Simon Stevens, Chief Executive, NHS England, said:

This document frames some of the big and urgent workforce questions that can no longer be ducked. It marks the start of what needs to be an open, inclusive and comprehensive process involving staff, providers, and patients groups to develop practical solutions for the coming decade."

Lord Crisp, said:

This is a very welcome publication as we head towards the 70th anniversary of the NHS and seek to ensure that patients continue to receive safe, high quality care and support with staying healthy.  This consultation is an important opportunity to engage publicly in that debate.”

Dr Andrew Howe, Director of Public Health for Harrow and Barnet Councils said:

The reality is that we cannot keep continuing the way we are. The strategy for the next five years needs to look at how we continue to deliver our services more effectively and that’s what the consultation sets out to do. First and foremost, we need to get serious about prevention as well as supporting carers of patients who want to stay at home.

We know the NHS is under pressure, whether we’ve experienced this first-hand or are caring for a loved one. That’s why it’s so important that you share your views on how we can improve our health and social care services – not just for today but for generations to come.”

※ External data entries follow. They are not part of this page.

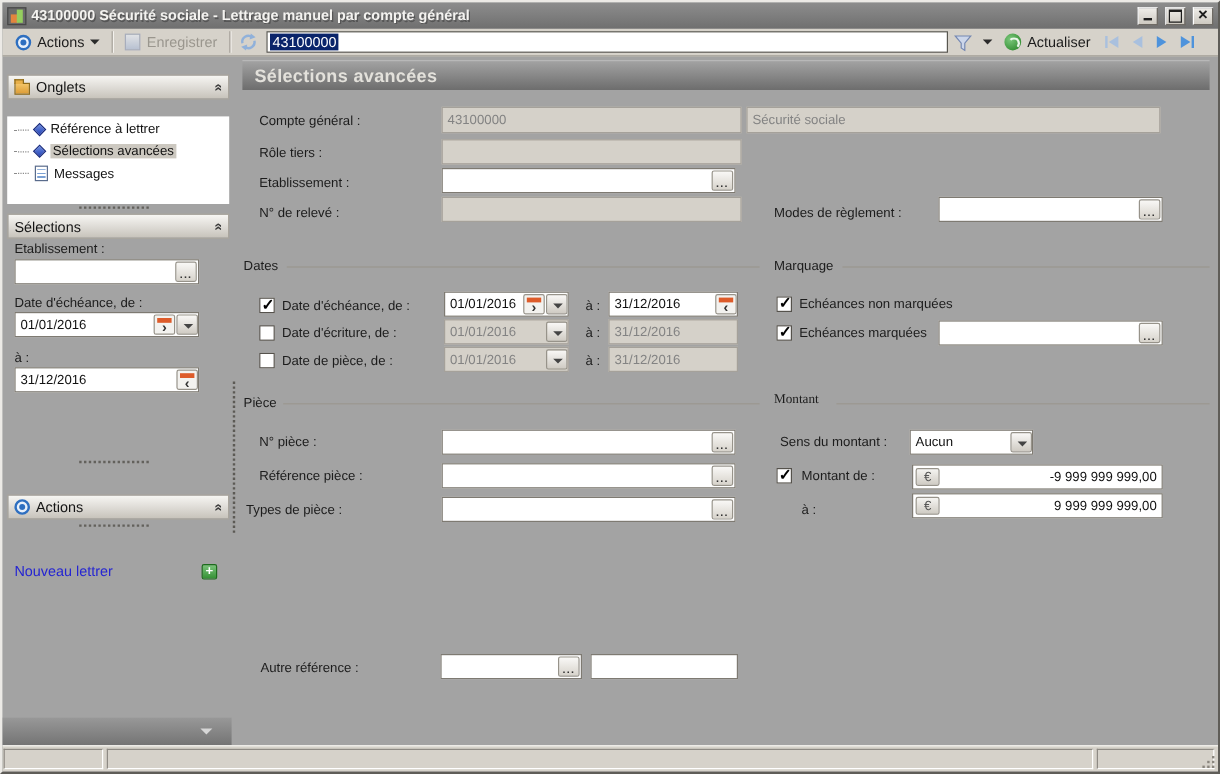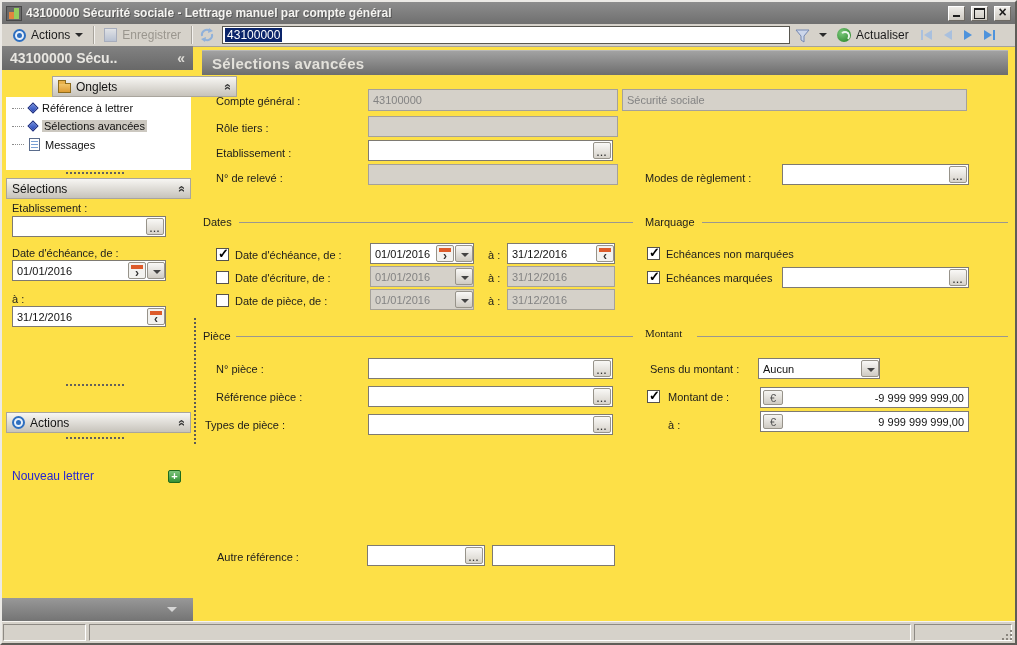--- a/index.html
+++ b/index.html
@@ -1,17 +1,17 @@
 <!DOCTYPE html>
 <html><head>
 <meta charset="utf-8">
 <style>
   html,body{margin:0;padding:0;background:#808080;font-family:"Liberation Sans",sans-serif;}
   *{box-sizing:border-box;}
-  #win{position:relative;width:1017px;height:645px;background:#fde047;border:2px solid;border-color:#eceae6 #5f5d58 #5f5d58 #eceae6;overflow:hidden;}
+  #win{position:relative;width:1017px;height:645px;background:#a3a3a3;border:2px solid;border-color:#eceae6 #5f5d58 #5f5d58 #eceae6;overflow:hidden;}
 
   
   .titlebar{position:absolute;left:0;top:0;right:0;height:22px;background:linear-gradient(#8d8d8d,#6f6f6f);display:flex;align-items:center;padding:0 4px;gap:4px;}
   .appicon{width:16px;height:15px;background:#6a6a6a;position:relative;border:1px solid #474747;flex:none;}
   .appicon .ora{position:absolute;left:2px;bottom:1px;width:6px;height:7px;background:#e2853e;}
   .appicon .grn{position:absolute;right:2px;top:1px;width:5px;height:11px;background:#94ce5e;}
   .title-text{color:#f4f3f0;font-size:12px;font-weight:bold;text-shadow:1px 1px 0 #565656;flex:1;white-space:nowrap;overflow:hidden;}
   .wbtn{width:17px;height:15px;background:linear-gradient(#efede9,#cdc9c1);border:1px solid;border-color:#fff #6e6a64 #6e6a64 #fff;display:flex;align-items:center;justify-content:center;margin-left:2px;flex:none;position:relative;}
   .wbtn.min::after{content:"";width:7px;height:2px;background:#1d1d1d;position:absolute;bottom:3px;left:4px;}
   .wbtn.max::after{content:"";width:9px;height:8px;border:1px solid #1d1d1d;border-top-width:2px;}
@@ -145,26 +145,22 @@
       </div>
     <div class="navbtn" style="--c:#4e93dc;">
         <span class="tri r"></span>
       </div>
     <div class="navbtn" style="--c:#4e93dc;">
         <span class="tri r"></span>
         <span class="navbar-g"></span>
       </div>
   </div>
 
-  <div class="side-hdr">
-    <span>43100000 Sécu..</span>
-    <span class="collapse">«</span>
-  </div>
-
-  <div class="hdrbar" style="top:74px;margin-left:46px;">
+
+  <div class="hdrbar" style="top:60px;">
     <span class="folder-ico"></span>
     <span>Onglets</span>
     <span class="chev up"></span>
   </div>
 
   <div class="tree-box">
     <div class="tree-row" style="top:5px;">
       <span class="tree-dots"></span>
       <span class="diamond-ico"></span>
       <span>Référence à lettrer</span>
@@ -317,21 +313,21 @@
 
   <div class="lbl" style="left:203px;top:417px;">Types de pièce :</div>
   <div class="fld" style="left:366px;top:412px;width:245px;height:21px;">
     <span class="browse"></span>
   </div>
 
   <div class="grp-title" style="left:643px;top:325px;font-family:Liberation Serif, serif;">Montant</div>
   <div class="grp-line" style="left:695px;top:334px;width:311px;"></div>
 
   <div class="lbl" style="left:648px;top:361px;text-align:right;">Sens du montant :</div>
-  <div class="fld" style="left:756px;top:356px;width:122px;height:21px;">
+  <div class="fld" style="left:756px;top:356px;width:103px;height:21px;">
     <span>Aucun</span>
     <span class="ddbtn" style="right:0;"></span>
   </div>
 
   <div class="cb on" style="left:645px;top:388px;"></div>
   <div class="lbl" style="left:666px;top:389px;">Montant de :</div>
   <div class="fld" style="left:758px;top:385px;width:209px;height:21px;justify-content:flex-end;">
     <span class="eurobtn">€</span>
     <span>-9 999 999 999,00</span>
   </div>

Shane Degaris, Chief Executive at The Hillingdon Hospitals NHS Foundation Trust said:

This consultation is a much needed step in the right direction. NHS staff are the greatest strength of any hospital and it is crucial that they are well equipped for the roles they carry out. With an ever changing landscape in health and social care, hospitals will face many challenges over the coming years. It is important that NHS Trusts recruit and retain staff and provide them with opportunities and training to enhance their future skills to face these challenges."